大学院は3校受験しましたが、最後に唯一合格した際に面接の試験官として目の前に現れたのが、ミルトン・エリクソンを源流とする解決志向ブリーフセラピーを実践されておられる黒沢幸子先生だったのでした。そして間もなくして黒沢先生と共に活動しておられた故森俊夫先生に出会うことになりました。森俊夫先生こそがまさに私の運命を変えた本『ミルトン・エリクソン入門』の本を訳された先生だったのです!森先生からはエリクソニアン・アプローチを学ぶことができました(幸運なことに修士論文のご指導までしていただきました)。そして黒沢先生の研究室では、ブリーフセラピーのみならず、コミュニティ・アプローチ(開かれた心理学モデル)の基本も学ぶことができ、個別のカウンセリングにとどまらず、コンサルテーションやシステムの構築という枠組みを活用できる種まきをしていただきました。これが後に大学病院というコミュニティで仕事をすることになった時に、1人職場から8人体制のチームとなる臨床心理部創設という組織づくりに展開させていくのに大きな推進力となりました。

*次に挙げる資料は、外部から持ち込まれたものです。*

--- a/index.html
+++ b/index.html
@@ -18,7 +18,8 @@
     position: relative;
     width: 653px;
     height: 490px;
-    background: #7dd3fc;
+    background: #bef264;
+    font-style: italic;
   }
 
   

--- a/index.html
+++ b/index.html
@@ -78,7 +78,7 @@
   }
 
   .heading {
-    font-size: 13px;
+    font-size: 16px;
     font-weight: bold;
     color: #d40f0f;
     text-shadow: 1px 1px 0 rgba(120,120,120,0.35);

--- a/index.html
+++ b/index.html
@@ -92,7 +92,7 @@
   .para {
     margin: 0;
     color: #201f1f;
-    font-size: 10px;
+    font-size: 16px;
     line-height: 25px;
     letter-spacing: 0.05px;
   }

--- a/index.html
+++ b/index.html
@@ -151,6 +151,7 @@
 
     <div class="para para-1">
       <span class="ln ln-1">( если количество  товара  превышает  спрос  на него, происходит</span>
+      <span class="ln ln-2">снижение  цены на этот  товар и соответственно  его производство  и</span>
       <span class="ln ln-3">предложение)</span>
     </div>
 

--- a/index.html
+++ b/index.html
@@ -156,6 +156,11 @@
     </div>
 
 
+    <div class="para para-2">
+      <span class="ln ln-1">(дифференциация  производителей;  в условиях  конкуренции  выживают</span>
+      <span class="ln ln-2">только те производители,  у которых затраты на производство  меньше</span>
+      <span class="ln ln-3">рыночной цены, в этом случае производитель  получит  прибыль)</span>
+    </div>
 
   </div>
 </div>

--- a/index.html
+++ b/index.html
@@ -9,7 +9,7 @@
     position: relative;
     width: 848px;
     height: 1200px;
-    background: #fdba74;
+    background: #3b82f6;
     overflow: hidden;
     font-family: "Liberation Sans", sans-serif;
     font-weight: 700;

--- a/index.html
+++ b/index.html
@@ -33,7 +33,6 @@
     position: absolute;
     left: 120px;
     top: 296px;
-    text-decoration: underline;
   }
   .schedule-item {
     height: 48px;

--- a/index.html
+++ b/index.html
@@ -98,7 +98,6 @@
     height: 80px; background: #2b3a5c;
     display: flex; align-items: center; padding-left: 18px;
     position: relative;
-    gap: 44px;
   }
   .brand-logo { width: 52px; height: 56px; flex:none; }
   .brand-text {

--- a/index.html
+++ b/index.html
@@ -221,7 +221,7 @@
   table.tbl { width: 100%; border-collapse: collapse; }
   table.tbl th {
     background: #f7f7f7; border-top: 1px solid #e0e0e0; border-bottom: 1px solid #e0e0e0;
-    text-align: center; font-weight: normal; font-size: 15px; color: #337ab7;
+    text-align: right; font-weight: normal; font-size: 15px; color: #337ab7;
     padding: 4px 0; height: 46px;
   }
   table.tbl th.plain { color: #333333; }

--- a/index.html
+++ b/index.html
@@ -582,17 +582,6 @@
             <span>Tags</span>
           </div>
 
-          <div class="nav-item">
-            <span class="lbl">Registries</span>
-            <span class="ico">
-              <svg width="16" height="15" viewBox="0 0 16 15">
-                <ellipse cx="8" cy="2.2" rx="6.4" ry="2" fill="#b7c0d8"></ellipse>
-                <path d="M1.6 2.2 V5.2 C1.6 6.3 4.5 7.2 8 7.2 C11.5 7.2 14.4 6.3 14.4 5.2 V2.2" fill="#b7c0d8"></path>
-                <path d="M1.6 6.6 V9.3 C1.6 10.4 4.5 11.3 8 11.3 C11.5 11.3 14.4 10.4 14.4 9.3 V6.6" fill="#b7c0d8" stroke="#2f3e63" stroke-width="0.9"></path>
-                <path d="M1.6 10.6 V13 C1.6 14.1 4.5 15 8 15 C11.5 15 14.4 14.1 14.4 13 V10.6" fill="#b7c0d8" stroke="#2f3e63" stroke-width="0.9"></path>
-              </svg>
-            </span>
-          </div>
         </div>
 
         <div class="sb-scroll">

「必要な人に必要な時に必要な心理支援を」という理念を実現したい、しかし心理職はなかなか経営面で貢献できない立場にいることによる後ろめたさがあったため、経営企画室の室長に相談をした際に、「確かに利益は大切だよ。でも君たちの仕事はそれだけではないよね。医療に貢献できる心理士のモデルをこの病院から発信できるようなオリジナリティを追求してほしい」という励ましの言葉をもらいました。まさに魚心に水心、水を得た魚のごとく組織作りに邁進することができました。現実を見据えつつも、志や理念は大切であるし、大きな力や協力を得ることができるということを学びました。目指したい方向性が明確にあるとき、必要な人との出会いが生じる。いつしかそんな確信が深まるようになりました。

明確な方向性や志を伴うコミュニケーションを通じて個人の変容が起きることに加えて、周囲の人間関係に好ましい変化が生じ、また望ましいコミュニティも形成されていく。臨床心理学やコミュニティ心理学という枠組みは、個人や社会に変化をもたらす価値を提供することができる。そんな可能性を日々実感するようになりました。

臨床心理士になろうと思った動機は今でも活動の原動力となっており、

これからも個人や集団・組織、社会やコミュニティに貢献できる臨床心理士で在り続けたいという思いにもつながっています。